Over the last week, two large operators – one in Australia and one in the UK have changed data price plans as a result of strong feedback on social networks.
This is a pleasing trend, a mobile operators are apparently starting to listen to the feedback being provided via social media and making changes.
The first example is from a former client of mine – Vodafone Australia who announced back in December:
“From 13 February, infinite surfing on Facebook®, Twitter, LinkedIn, FourSquare, You Tube and MySpace within Australia won’t be part of any recharge. If you currently have infinite social networking included in your recharge, you will still be able to access those sites, but from the 13th of February, your usage will be taken from your data allowance. After you have used that up, surfing will be taken from your Flexible Credit.
We’re also changing the way we charge for data to bring all of our Prepaid recharges into line. From 13th February, we will charge data usage in 1KB increments with a minimum session of 1MB on all recharge plans. The dollar amount we charge per MB of data is remaining the same.”
The new way of charging for data would have seen the telco begin billing data usage in 1 megabyte blocks with a minimum data “session” of 1 megabyte on all prepaid plans, meaning that whenever data was used to browse the web it would be charged as at least 1 megabyte, regardless of whether only a few kilobytes of data were used in the session.
In non-telco speak, this meant that they wanted to charge you for a MB of data even if you only used a few Kb of data to check Twitter or Facebook and “round up” 4KB to 1,000kb (1MB).
In other words, it would be like going to fill up your car with petrol, and the numbers just tick over 20 litres to 20.1 litres, but then you get charged for 21 litres because they “rounded it up”.
This is not only not very fair, it discourages people from using mobile internet because their credit gets exhausted faster (no doubt Vodafone’s ultimate plan). Carriers can bill in KB increments, so to change this to MB increments is of course wrong.
What happened was of course people took to social media networks to complain, and this week Vodafone sensibly backed down.
In a press release entitled “#Vodafix: Vodafone responds to customers’ call and introduces per [kilobyte] data charging”, Vodafone said Sunday’s revised changes came about after listening to feedback from customers who “expressed concern” about the change.
“We have decided to not only reverse our decision to introduce per [megabyte] charging, we’ll also be dropping the existing rate to 1 [kilobyte] for all our prepaid customers,” said Cormac Hodgkinson, Vodafone’s director of customer care.
“We are committed to listening, being transparent and providing our customers a worry-free experience.
Vodafone Australia is no stranger to social media backlash. At the end of 2010, they suffered a “perfect storm” when their existing 3G network failed on a massive scale, Queensland floods wiped out much of their network, and they had a privacy breach with customer’s personal information being published online.
In the middle of all this, the #vodafail hashtag got quite a workout, and one group of comedy performers even produced a high quality video, set to Lady Gaga’s “telephone” explaining the troubles that Vodafone, and their sister company 3 (they have merged) were suffering.

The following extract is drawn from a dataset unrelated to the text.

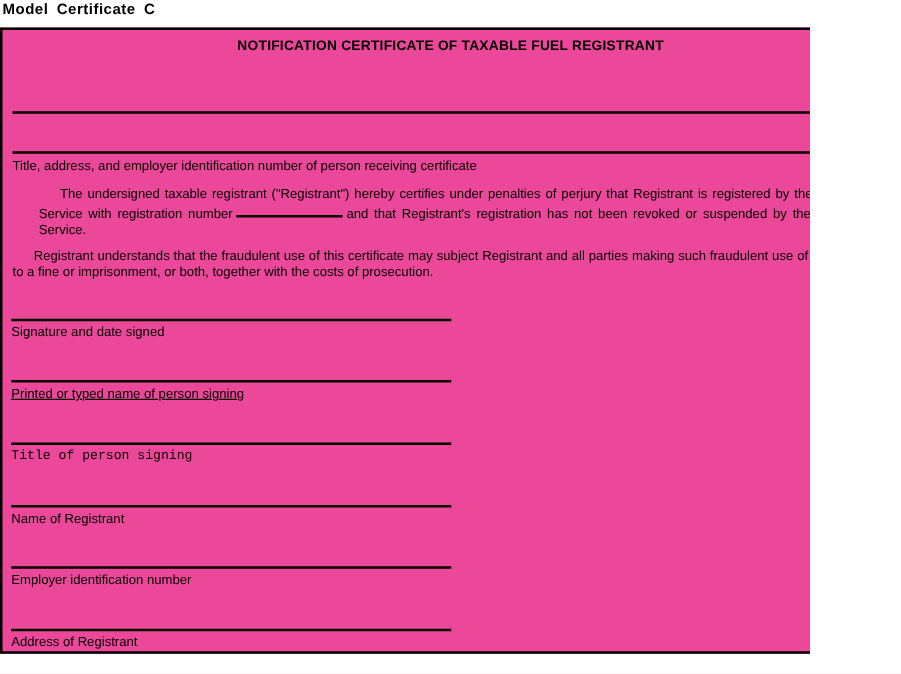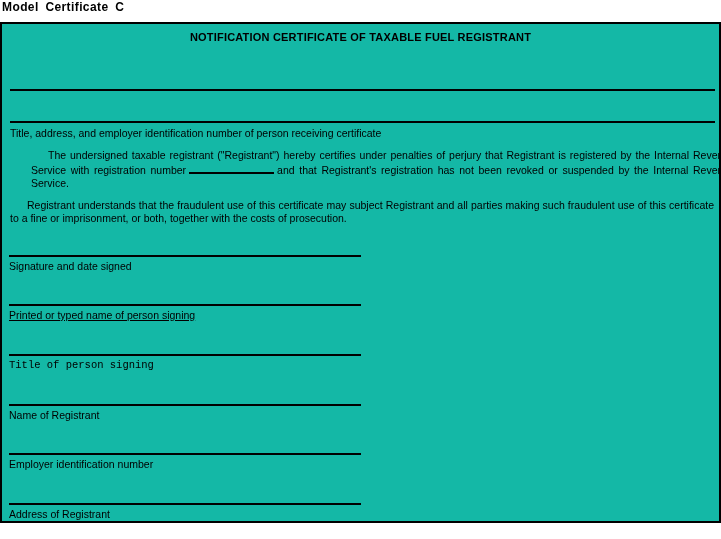"Model Certificate C" .page { width: 721px -> 648px }
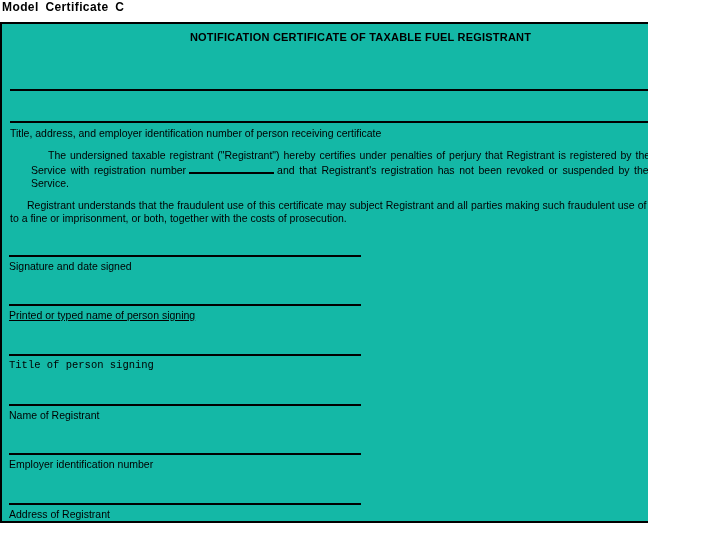"NOTIFICATION CERTIFICATE OF TAXABLE FUEL" .cert-box { background: #14b8a6 -> #ec4899 }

If you would like a laugh, have a look at the video below (WARNING: coarse language)
The second example this week was the UK’s 4G operator EE (a joint venture between Orange and T-Mobile).
EE announced that they have modified their price plans to cater for “super users” with a 20GB plan – SIM only for £46/month.
EE plans all come with unlimited voice and text so the plans are all about the included data bundles.
Again it is pleasing to see an operator listening to customers. In the case of EE, I had a slight hand in this as I am one of the EE advocates, and you can read more about how and why I became an advocate via a great interview on Paul Sutton’s blog.
As a transparent influencer, I must state that as part of my EE advocacy role, they have provided me with a free iPad and 12 months of data. As such I am well connected to the EE folks, and fed back to them that they needed to work on their low-end data plan pricing (they have) as well as provide a plan for heavy data users.
One of the EE advocates is Paul Clarke, a well known corporate photographer in London.
One of the reasons I chose Paul for the program was that he would be able to use lots of 4G data while uploading photographs from the field. In Paul’s post on his initial experience with the EE 4G network, he mentions that it has been hard to keep within the 8GB limit the advocate plans come with.
It was Paul’s feedback among others that I believe convinced EE to create the new plans.
Some interesting stats from EE themselves:
- < 5% of users go over the 8GB/month plan
- <0.5% go over 12GB/month
Companies are listening AND reacting
Thankfully more companies like EE and Vodafone ARE listening to what is being said about them on social media.
What I have always said is that “social media is the best piece of market research you NEVER commissioned”.
The smart companies, those that want to move beyond just playing with social media, and instead become a social business are acting on the feedback they are receiving.
This gives amazing power back to the consumer, but it also means that companies are designing products and features that consumers will actually pay for.
Months of market research would have probably told EE and Vodafone exactly what they heard via social media in a matter of hours.
This time could be better spent in actually designing the new plans and products as a result of some quick feedback via social.